● **TASK PROMPT**
Every record below must be written out exactly. Leave out the pictures.

● **TASK INPUTS**
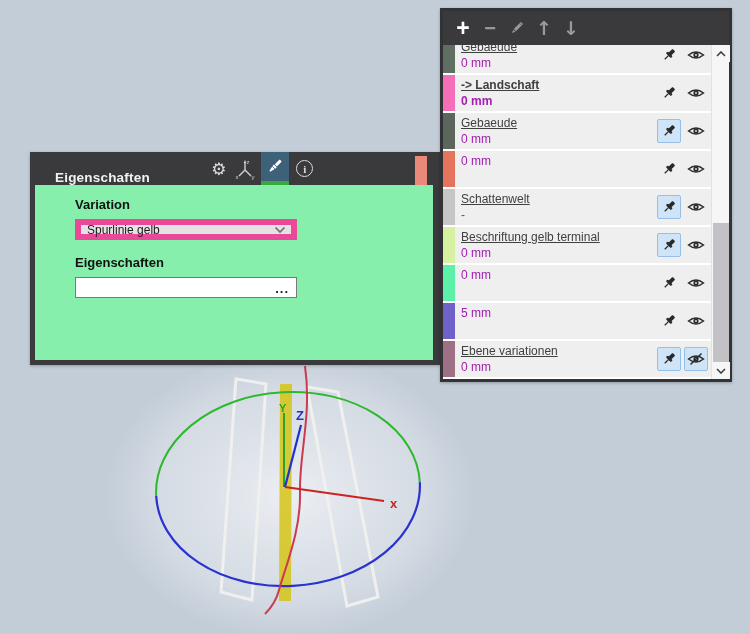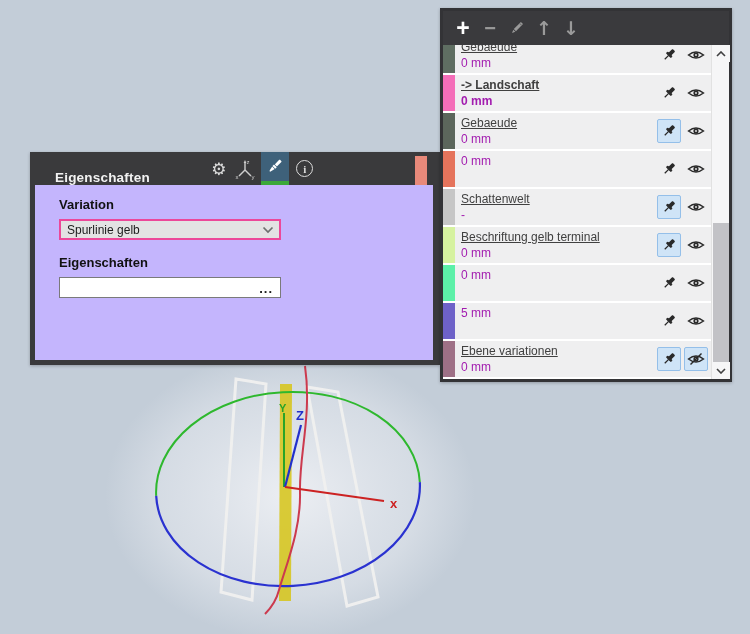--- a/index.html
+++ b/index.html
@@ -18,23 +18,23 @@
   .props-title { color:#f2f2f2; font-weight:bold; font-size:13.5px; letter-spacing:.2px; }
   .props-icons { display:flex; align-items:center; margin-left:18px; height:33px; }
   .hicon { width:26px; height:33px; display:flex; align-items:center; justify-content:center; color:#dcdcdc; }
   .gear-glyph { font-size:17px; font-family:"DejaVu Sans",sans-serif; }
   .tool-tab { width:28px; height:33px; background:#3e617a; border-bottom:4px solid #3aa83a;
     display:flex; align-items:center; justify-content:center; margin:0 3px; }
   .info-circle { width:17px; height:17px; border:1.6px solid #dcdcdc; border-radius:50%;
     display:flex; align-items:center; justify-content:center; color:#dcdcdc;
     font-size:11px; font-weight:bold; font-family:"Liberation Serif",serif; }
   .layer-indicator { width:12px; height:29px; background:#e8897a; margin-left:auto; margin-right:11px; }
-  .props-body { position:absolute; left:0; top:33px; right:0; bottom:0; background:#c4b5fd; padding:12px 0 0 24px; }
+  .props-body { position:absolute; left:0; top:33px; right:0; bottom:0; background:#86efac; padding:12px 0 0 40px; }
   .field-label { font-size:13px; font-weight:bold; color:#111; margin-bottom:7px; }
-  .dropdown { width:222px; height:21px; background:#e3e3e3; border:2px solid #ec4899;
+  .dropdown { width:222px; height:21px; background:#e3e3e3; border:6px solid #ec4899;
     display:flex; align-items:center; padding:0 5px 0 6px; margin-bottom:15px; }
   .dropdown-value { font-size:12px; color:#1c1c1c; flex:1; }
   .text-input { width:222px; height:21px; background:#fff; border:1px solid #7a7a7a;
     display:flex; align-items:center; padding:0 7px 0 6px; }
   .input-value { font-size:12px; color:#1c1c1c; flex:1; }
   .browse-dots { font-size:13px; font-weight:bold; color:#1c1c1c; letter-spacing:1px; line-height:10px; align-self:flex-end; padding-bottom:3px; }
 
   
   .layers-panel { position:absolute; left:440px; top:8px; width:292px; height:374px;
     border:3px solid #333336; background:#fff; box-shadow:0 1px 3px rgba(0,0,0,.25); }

● **COMPLETED TASK**
--- a/index.html
+++ b/index.html
@@ -18,23 +18,23 @@
   .props-title { color:#f2f2f2; font-weight:bold; font-size:13.5px; letter-spacing:.2px; }
   .props-icons { display:flex; align-items:center; margin-left:18px; height:33px; }
   .hicon { width:26px; height:33px; display:flex; align-items:center; justify-content:center; color:#dcdcdc; }
   .gear-glyph { font-size:17px; font-family:"DejaVu Sans",sans-serif; }
   .tool-tab { width:28px; height:33px; background:#3e617a; border-bottom:4px solid #3aa83a;
     display:flex; align-items:center; justify-content:center; margin:0 3px; }
   .info-circle { width:17px; height:17px; border:1.6px solid #dcdcdc; border-radius:50%;
     display:flex; align-items:center; justify-content:center; color:#dcdcdc;
     font-size:11px; font-weight:bold; font-family:"Liberation Serif",serif; }
   .layer-indicator { width:12px; height:29px; background:#e8897a; margin-left:auto; margin-right:11px; }
-  .props-body { position:absolute; left:0; top:33px; right:0; bottom:0; background:#c4b5fd; padding:12px 0 0 24px; }
+  .props-body { position:absolute; left:0; top:33px; right:0; bottom:0; background:#86efac; padding:12px 0 0 40px; }
   .field-label { font-size:13px; font-weight:bold; color:#111; margin-bottom:7px; }
-  .dropdown { width:222px; height:21px; background:#e3e3e3; border:2px solid #ec4899;
+  .dropdown { width:222px; height:21px; background:#e3e3e3; border:6px solid #ec4899;
     display:flex; align-items:center; padding:0 5px 0 6px; margin-bottom:15px; }
   .dropdown-value { font-size:12px; color:#1c1c1c; flex:1; }
   .text-input { width:222px; height:21px; background:#fff; border:1px solid #7a7a7a;
     display:flex; align-items:center; padding:0 7px 0 6px; }
   .input-value { font-size:12px; color:#1c1c1c; flex:1; }
   .browse-dots { font-size:13px; font-weight:bold; color:#1c1c1c; letter-spacing:1px; line-height:10px; align-self:flex-end; padding-bottom:3px; }
 
   
   .layers-panel { position:absolute; left:440px; top:8px; width:292px; height:374px;
     border:3px solid #333336; background:#fff; box-shadow:0 1px 3px rgba(0,0,0,.25); }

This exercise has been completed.